● **Stored dataset items**
=======

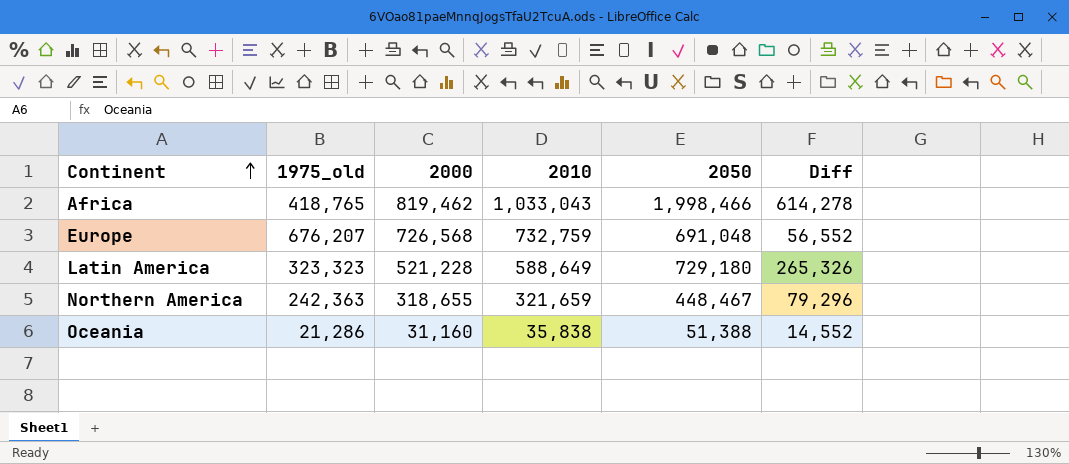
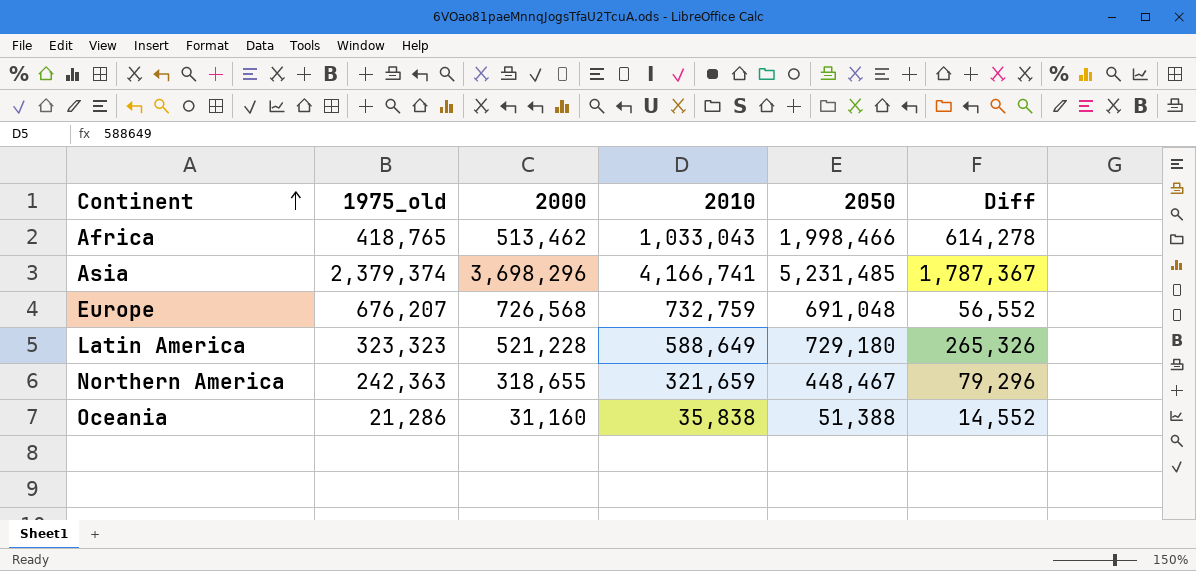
Africa | 2000: 819,462 -> 513,462
row Asia: none -> 2,379,374 | 3,698,296 | 4,166,741 | 5,231,485 | 1,787,367

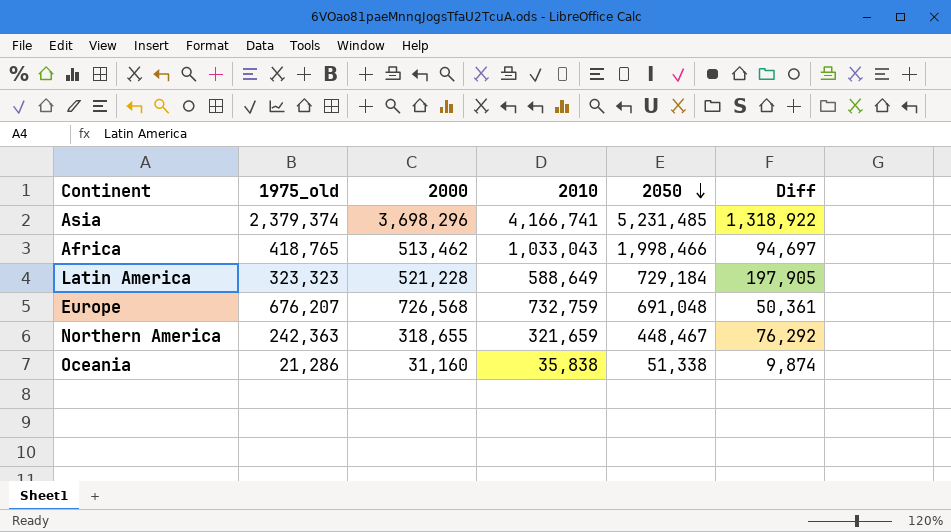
row order: Continent ascending -> 2050 descending
column Diff | formula: [2010] - [1975_old] -> [2000] - [1975_old]
Latin America | 2050: 729,180 -> 729,184
Oceania | 2050: 51,388 -> 51,338

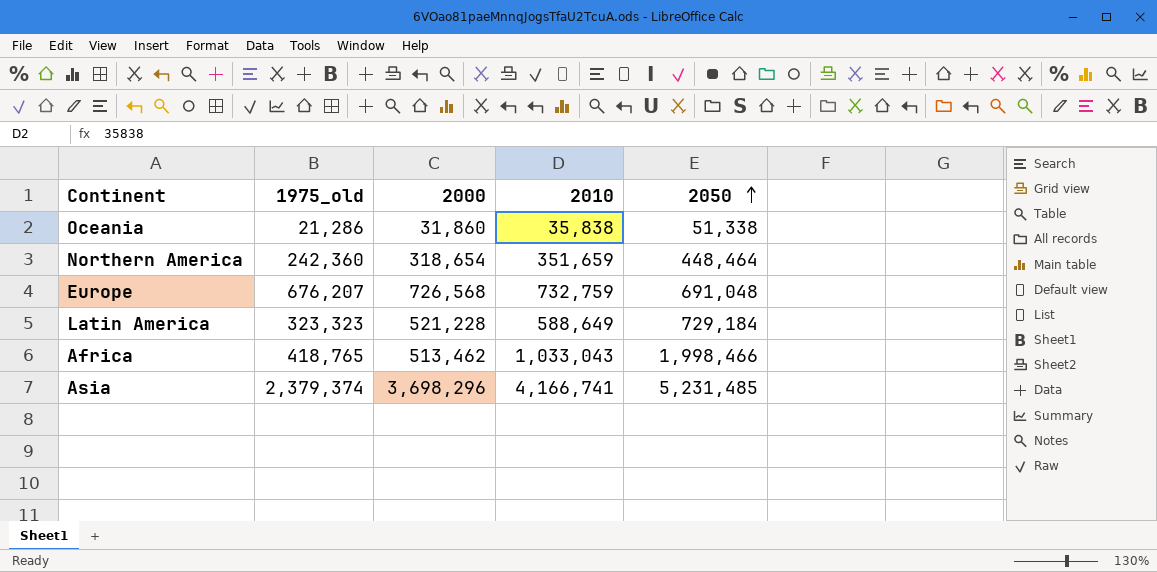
row order: 2050 descending -> 2050 ascending
column Diff | formula: [2000] - [1975_old] -> none
Oceania | 2000: 31,160 -> 31,860
Northern America | 1975_old: 242,363 -> 242,360
Northern America | 2000: 318,655 -> 318,654
Northern America | 2010: 321,659 -> 351,659
Northern America | 2050: 448,467 -> 448,464

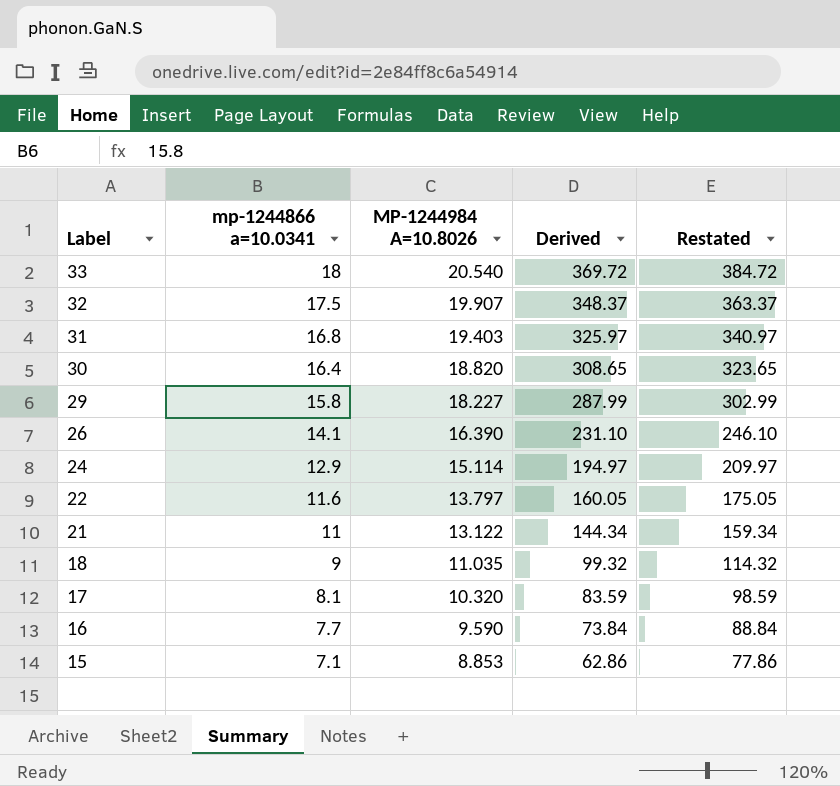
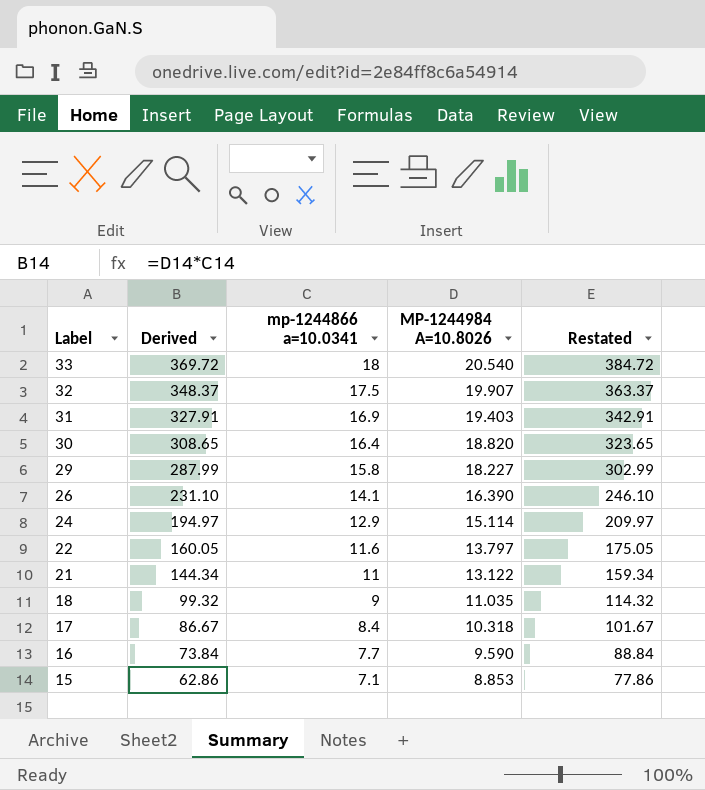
column Derived | position: 4 -> 2
31 | Derived: 325.97 -> 327.91
31 | mp-1244866 a=10.0341: 16.8 -> 16.9
31 | Restated: 340.97 -> 342.91
17 | Derived: 83.59 -> 86.67
17 | mp-1244866 a=10.0341: 8.1 -> 8.4
17 | MP-1244984 A=10.8026: 10.320 -> 10.318
17 | Restated: 98.59 -> 101.67

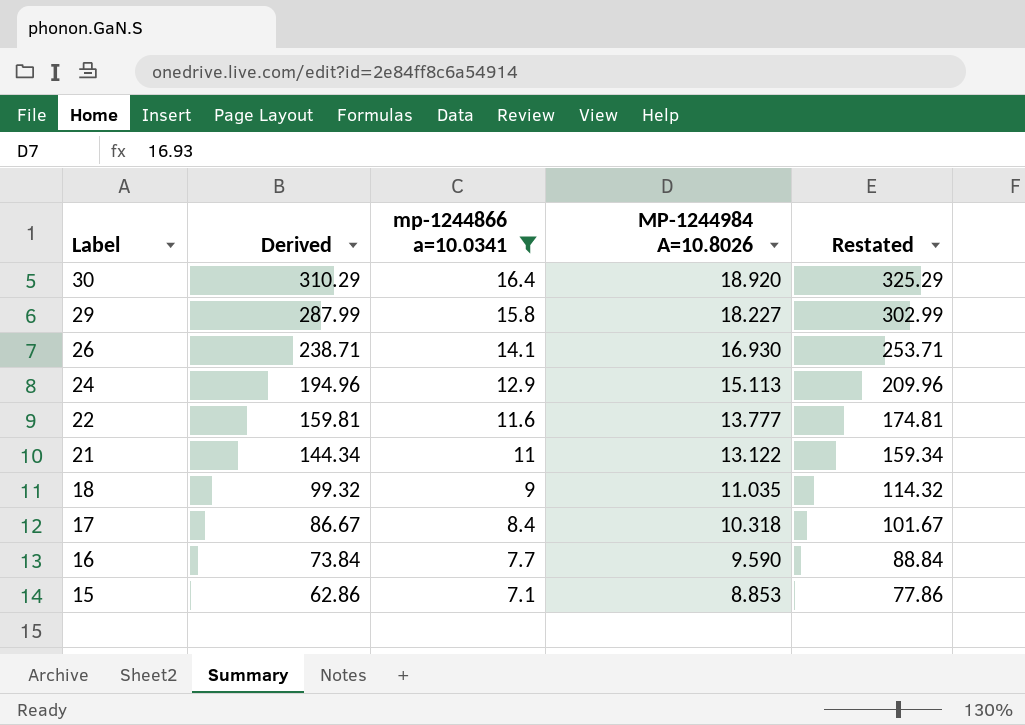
filter: none -> mp-1244866 a=10.0341 <= 16.4
30 | Derived: 308.65 -> 310.29
30 | MP-1244984 A=10.8026: 18.820 -> 18.920
30 | Restated: 323.65 -> 325.29
26 | Derived: 231.10 -> 238.71
26 | MP-1244984 A=10.8026: 16.390 -> 16.930
26 | Restated: 246.10 -> 253.71
24 | Derived: 194.97 -> 194.96
24 | MP-1244984 A=10.8026: 15.114 -> 15.113
24 | Restated: 209.97 -> 209.96
22 | Derived: 160.05 -> 159.81
22 | MP-1244984 A=10.8026: 13.797 -> 13.777
22 | Restated: 175.05 -> 174.81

=======

● **Problem statement**
Examine the records and report how many lines contain the string "column". Only the number should be given.

● **Exercise output**
3